Shares of Hindustan Zinc Ltd and its promoter Vedanta Ltd are in focus on Friday morning after the mines ministry reportedly told the Anil Agarwal-led metals and mining company that any business reorganisation that it plans needs a formal approval from the government.
The government, as per a report by the ET, wrote the letter to the Hindustan Zinc board last month through its nominee from mines ministry after the September board meet. A source told the ET that the government nominees were not present in the Hindustan Zinc’s board meeting where the decision took place, adding that the company did not inform the need for such a demerger.
Vedanta Ltd owned 64.92 per cent in Hindustan Zinc at the end of September quarter. Shares of Hindustan Zinc are down 6.65 per cent year-to-date.
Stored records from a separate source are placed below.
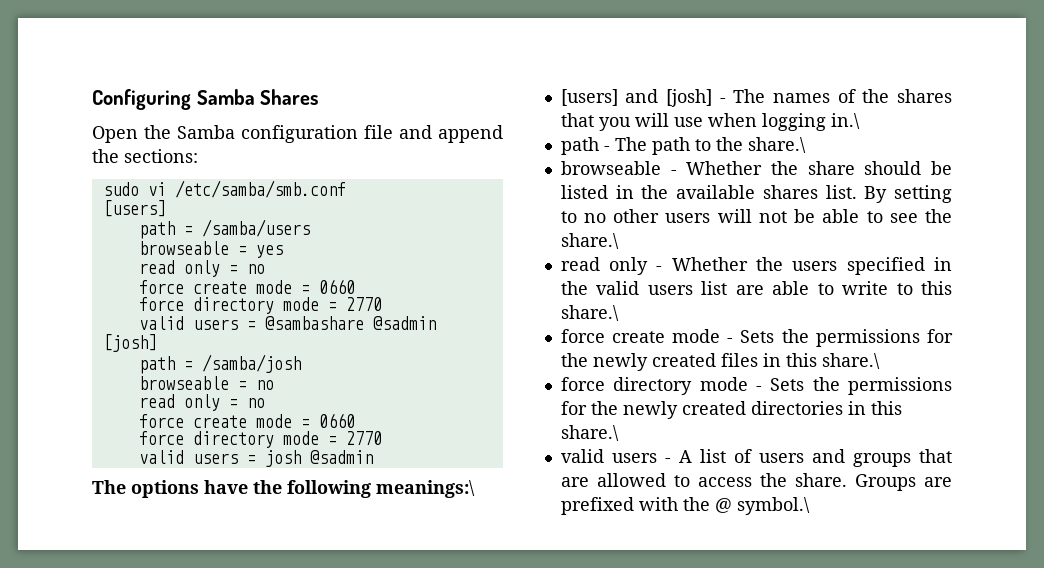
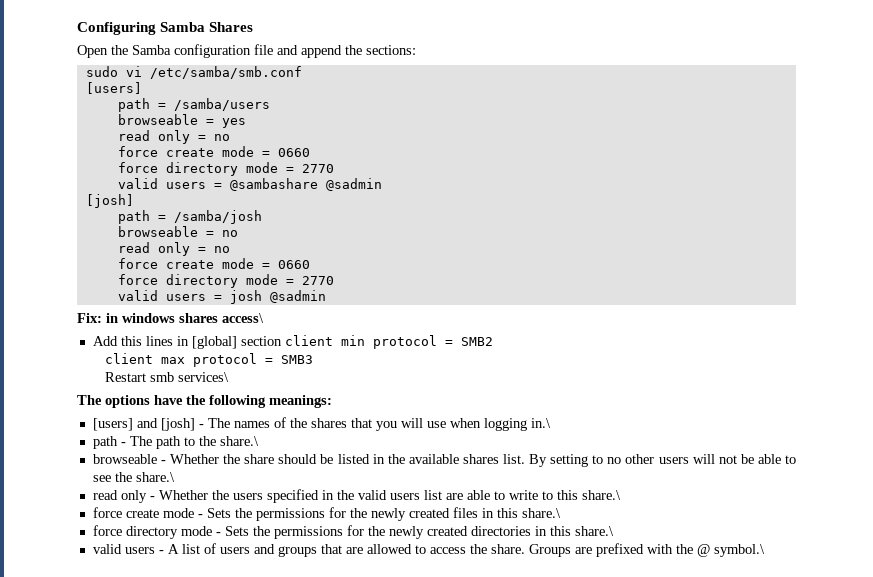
(373, 457) none -> [77,313,264,323] [92,335,493,349] [104,353,313,367] [104,372,229,382] // Fix: in windows shares access\ // Add this lines in [global] section client min protocol = SMB2 // client max protocol = SMB3 // Restart smb services\
[376,480,475,498] meanings:\ -> [269,395,332,408] meanings:

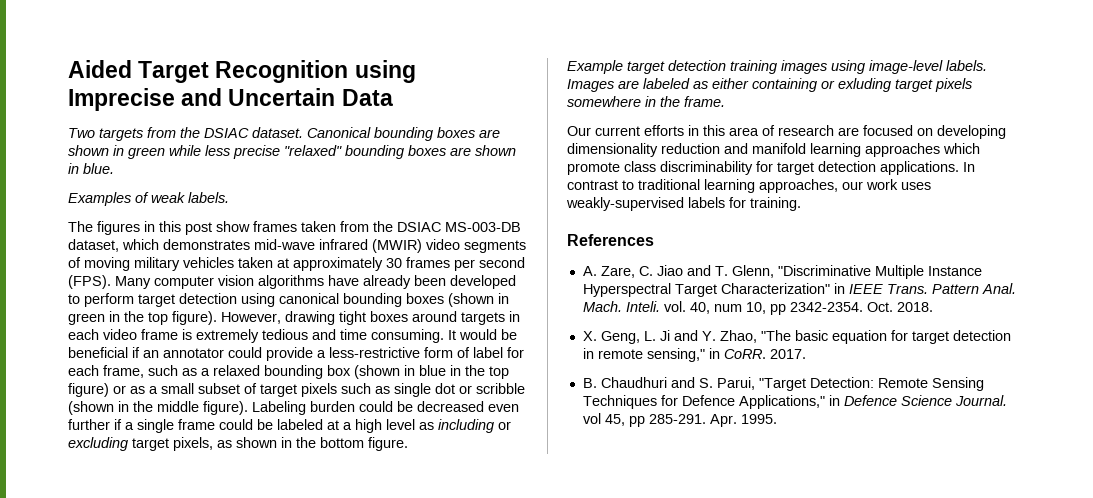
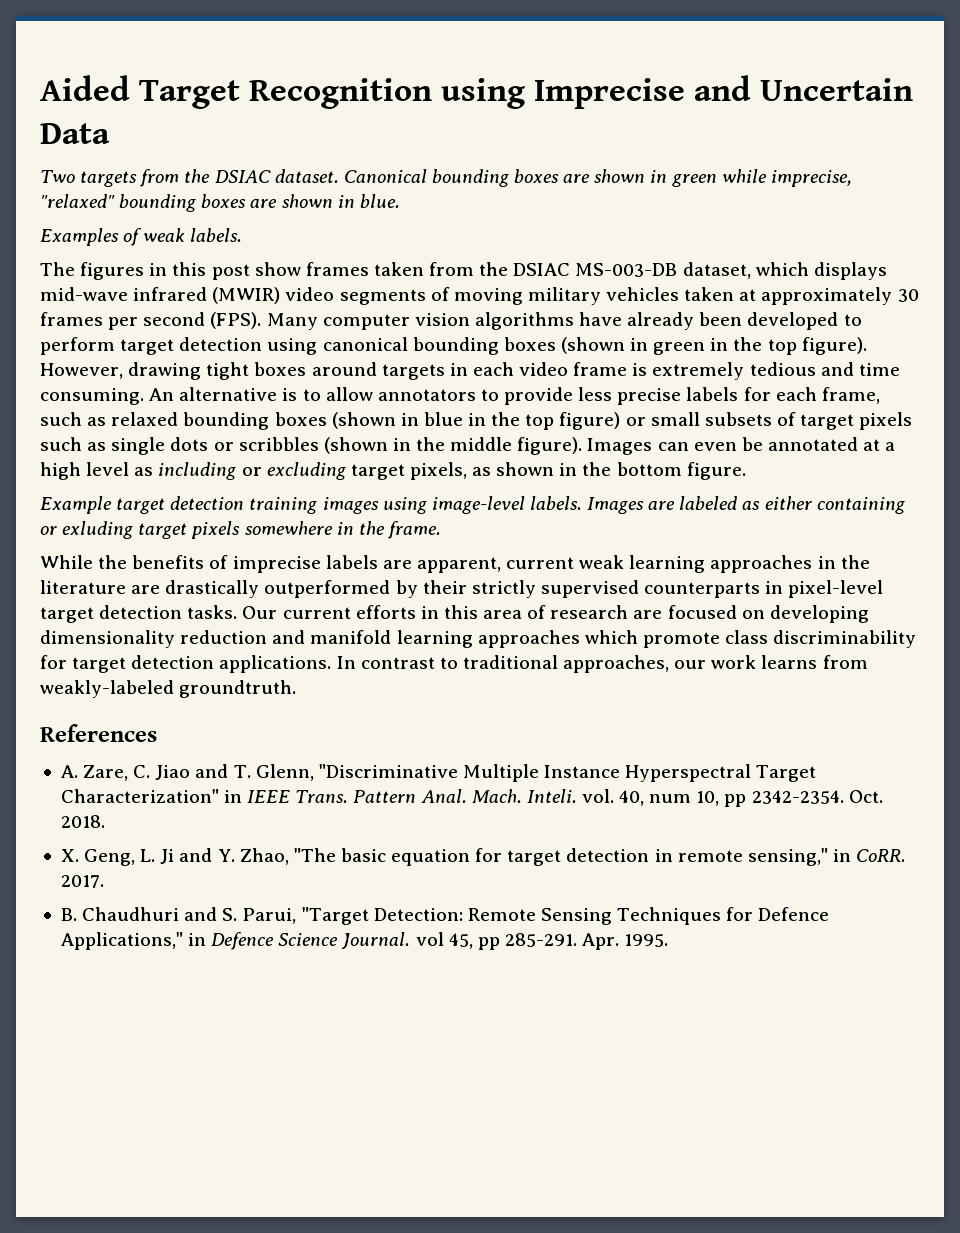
[205,145,280,159] less precise -> [770,170,852,187] imprecise,
[163,239,250,250] demonstrates -> [813,262,887,280] displays
[448,329,517,340] [68,347,503,361] It would be beneficial if an annotator could provide a less-restrictive form of label -> [149,387,739,405] An alternative is to allow annotators to provide less precise labels
[201,368,210,376] a -> (107, 421) none
[327,365,351,376] box -> [274,412,327,426] boxes
[130,383,240,394] as a small subset -> [650,412,772,426] small subsets
[435,383,525,394] dot or scribble -> [170,437,319,451] dots or scribbles
[252,401,519,415] [68,419,323,433] Labeling burden could be decreased even further if a single frame could be labeled -> [587,437,858,455] Images can even be annotated
(725, 101) none -> [40,555,870,573] [40,580,884,598] [40,605,238,623] While the benefits of imprecise labels are apparent, current weak learning approaches in the literature are drastically outperformed by their strictly supervised counterparts in pixel-level target detection tasks.
[704,179,755,193] learning -> (558, 662) none
[901,182,931,190] [566,197,801,211] uses weakly-supervised labels for training. -> [761,655,868,669] [40,680,297,698] learns from weakly-labeled groundtruth.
Hindustan Zinc recently clocked a 35.4 per cent fall in consolidated net profit at Rs 1,729 crore for the September quarter, hit by lower zinc prices and sales.
The consolidated total income of the company during the July-September period declined to Rs 7,014 crore, as compared to Rs 8,703 crore in the year-ago period.
Responding to the Centre's letter, Hindustan Zinc said it is only exploring a corporate restructuring proposal and that it will seek the government's clearance before any such move, the source told the ET. "The company has been clearly told that any move to create different entities will require government approval," the person said.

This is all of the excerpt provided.